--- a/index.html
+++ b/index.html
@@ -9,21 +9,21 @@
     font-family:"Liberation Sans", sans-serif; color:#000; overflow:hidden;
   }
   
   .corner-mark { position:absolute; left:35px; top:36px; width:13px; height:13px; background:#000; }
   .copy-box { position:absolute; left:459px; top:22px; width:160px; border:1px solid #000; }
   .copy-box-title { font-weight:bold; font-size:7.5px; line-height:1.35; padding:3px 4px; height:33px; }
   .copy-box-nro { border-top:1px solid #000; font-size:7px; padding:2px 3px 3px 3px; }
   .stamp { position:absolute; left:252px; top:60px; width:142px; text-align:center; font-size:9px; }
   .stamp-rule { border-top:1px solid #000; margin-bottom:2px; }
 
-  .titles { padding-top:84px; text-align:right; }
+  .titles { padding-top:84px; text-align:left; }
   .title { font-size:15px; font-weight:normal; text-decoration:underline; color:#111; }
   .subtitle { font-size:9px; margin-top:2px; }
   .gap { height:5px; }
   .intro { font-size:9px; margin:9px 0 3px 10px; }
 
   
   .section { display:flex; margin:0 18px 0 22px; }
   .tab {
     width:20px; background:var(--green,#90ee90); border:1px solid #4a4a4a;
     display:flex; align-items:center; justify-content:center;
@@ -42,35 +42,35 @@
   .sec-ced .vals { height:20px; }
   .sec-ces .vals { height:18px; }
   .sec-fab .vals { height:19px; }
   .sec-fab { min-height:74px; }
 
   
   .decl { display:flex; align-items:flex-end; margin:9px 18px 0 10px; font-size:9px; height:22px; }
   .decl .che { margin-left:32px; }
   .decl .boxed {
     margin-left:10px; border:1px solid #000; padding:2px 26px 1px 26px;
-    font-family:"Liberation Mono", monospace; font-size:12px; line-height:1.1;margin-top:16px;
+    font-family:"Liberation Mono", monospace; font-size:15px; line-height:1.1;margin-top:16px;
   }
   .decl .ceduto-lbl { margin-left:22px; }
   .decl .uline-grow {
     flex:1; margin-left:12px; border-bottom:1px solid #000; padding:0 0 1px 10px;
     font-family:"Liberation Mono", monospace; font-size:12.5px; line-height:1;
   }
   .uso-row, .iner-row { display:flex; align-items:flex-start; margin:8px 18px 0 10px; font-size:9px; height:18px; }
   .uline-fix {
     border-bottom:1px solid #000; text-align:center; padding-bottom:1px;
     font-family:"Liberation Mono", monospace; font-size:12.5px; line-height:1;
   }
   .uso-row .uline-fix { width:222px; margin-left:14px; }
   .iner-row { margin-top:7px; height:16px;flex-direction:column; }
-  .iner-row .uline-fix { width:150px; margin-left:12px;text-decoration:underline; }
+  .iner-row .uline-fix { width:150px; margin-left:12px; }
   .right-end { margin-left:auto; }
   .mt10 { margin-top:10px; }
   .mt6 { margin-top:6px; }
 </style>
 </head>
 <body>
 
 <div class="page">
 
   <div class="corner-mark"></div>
_____
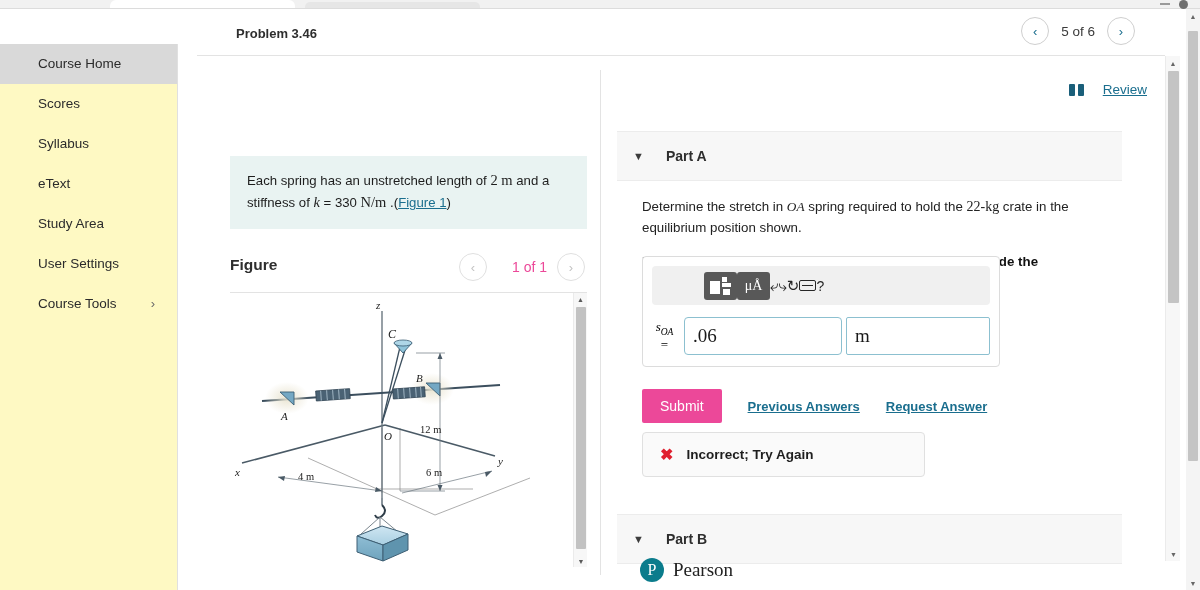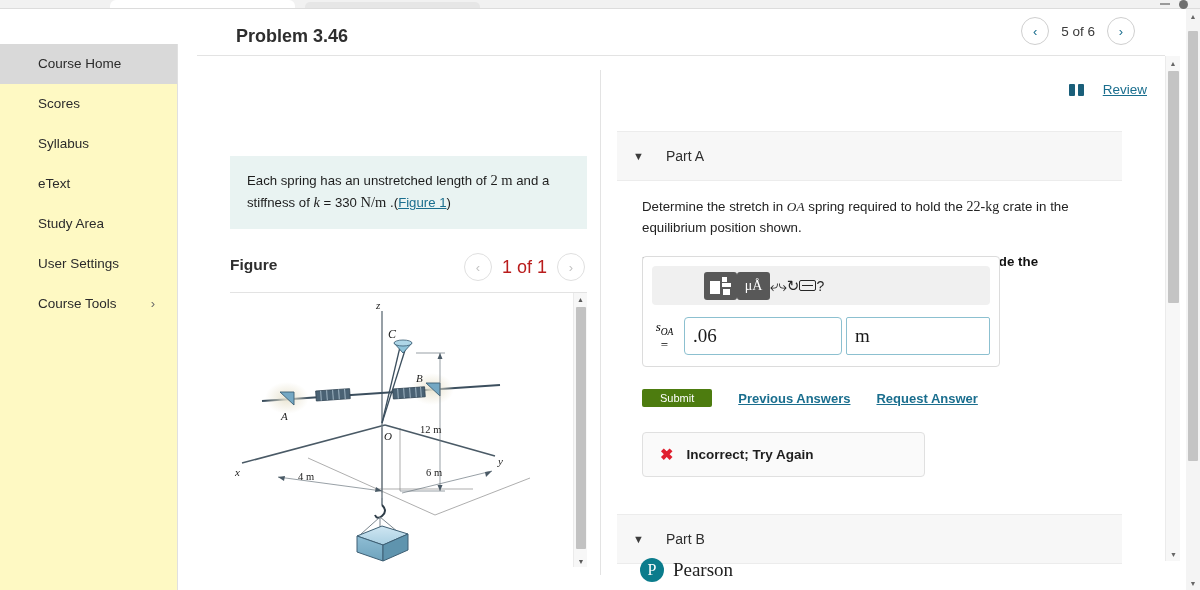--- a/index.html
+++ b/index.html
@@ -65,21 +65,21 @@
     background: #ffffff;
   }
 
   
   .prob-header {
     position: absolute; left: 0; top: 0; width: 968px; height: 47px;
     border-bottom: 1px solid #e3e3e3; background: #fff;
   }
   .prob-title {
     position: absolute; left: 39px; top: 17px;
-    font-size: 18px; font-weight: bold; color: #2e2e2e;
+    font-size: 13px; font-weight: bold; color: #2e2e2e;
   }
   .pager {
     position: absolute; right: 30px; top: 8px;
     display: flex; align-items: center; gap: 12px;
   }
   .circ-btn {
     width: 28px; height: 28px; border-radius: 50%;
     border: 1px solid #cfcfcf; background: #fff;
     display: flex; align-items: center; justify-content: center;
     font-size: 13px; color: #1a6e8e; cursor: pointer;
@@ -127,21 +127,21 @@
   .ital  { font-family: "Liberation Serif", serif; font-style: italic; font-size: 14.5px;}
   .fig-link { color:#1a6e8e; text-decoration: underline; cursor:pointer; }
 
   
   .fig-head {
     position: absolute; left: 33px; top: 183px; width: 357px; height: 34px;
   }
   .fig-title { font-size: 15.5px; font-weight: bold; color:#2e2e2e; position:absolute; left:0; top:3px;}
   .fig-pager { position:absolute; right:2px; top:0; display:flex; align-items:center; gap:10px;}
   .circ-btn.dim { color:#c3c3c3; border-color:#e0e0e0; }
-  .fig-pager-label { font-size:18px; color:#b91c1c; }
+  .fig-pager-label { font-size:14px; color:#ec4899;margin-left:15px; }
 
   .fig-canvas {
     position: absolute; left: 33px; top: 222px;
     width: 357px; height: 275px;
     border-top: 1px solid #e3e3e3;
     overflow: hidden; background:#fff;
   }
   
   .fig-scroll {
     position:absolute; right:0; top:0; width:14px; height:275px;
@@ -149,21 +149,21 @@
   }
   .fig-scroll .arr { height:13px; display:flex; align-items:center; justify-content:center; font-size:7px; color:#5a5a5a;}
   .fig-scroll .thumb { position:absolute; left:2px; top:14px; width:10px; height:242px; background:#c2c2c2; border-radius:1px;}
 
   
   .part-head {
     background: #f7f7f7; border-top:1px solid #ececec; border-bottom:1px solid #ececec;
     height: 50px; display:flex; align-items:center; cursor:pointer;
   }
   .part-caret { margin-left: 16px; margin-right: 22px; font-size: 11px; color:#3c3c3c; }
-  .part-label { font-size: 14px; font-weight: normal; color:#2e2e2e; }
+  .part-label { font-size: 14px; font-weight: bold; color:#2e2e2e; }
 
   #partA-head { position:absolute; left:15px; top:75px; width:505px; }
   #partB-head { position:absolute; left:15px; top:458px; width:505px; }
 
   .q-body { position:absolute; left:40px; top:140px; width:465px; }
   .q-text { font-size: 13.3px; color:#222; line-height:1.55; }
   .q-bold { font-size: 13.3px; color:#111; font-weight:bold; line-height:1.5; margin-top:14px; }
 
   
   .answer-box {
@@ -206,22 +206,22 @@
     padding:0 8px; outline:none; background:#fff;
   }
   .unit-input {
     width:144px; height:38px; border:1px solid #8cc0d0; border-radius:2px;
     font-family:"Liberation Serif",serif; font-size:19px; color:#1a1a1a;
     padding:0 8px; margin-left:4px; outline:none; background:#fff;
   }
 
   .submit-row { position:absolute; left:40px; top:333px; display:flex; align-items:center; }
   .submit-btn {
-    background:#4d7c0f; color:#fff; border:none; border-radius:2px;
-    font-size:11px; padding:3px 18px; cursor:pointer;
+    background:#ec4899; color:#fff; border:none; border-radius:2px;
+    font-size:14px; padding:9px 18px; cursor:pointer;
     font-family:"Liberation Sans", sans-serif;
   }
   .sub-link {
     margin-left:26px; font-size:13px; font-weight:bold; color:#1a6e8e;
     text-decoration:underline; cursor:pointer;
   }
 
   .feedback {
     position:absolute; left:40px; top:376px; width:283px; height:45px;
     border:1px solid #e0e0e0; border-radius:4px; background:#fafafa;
_____
## Activity
Nothing should appear in the answer except the lines above from the line with "padding:3px 18px; cursor:pointer;" through the line with "margin-left:26px; font-size:13px; font-weight:bold;", both included, written out exactly.

## Task output
-    font-size:11px; padding:3px 18px; cursor:pointer;
+    background:#ec4899; color:#fff; border:none; border-radius:2px;
+    font-size:14px; padding:9px 18px; cursor:pointer;
     font-family:"Liberation Sans", sans-serif;
   }
   .sub-link {
     margin-left:26px; font-size:13px; font-weight:bold; color:#1a6e8e;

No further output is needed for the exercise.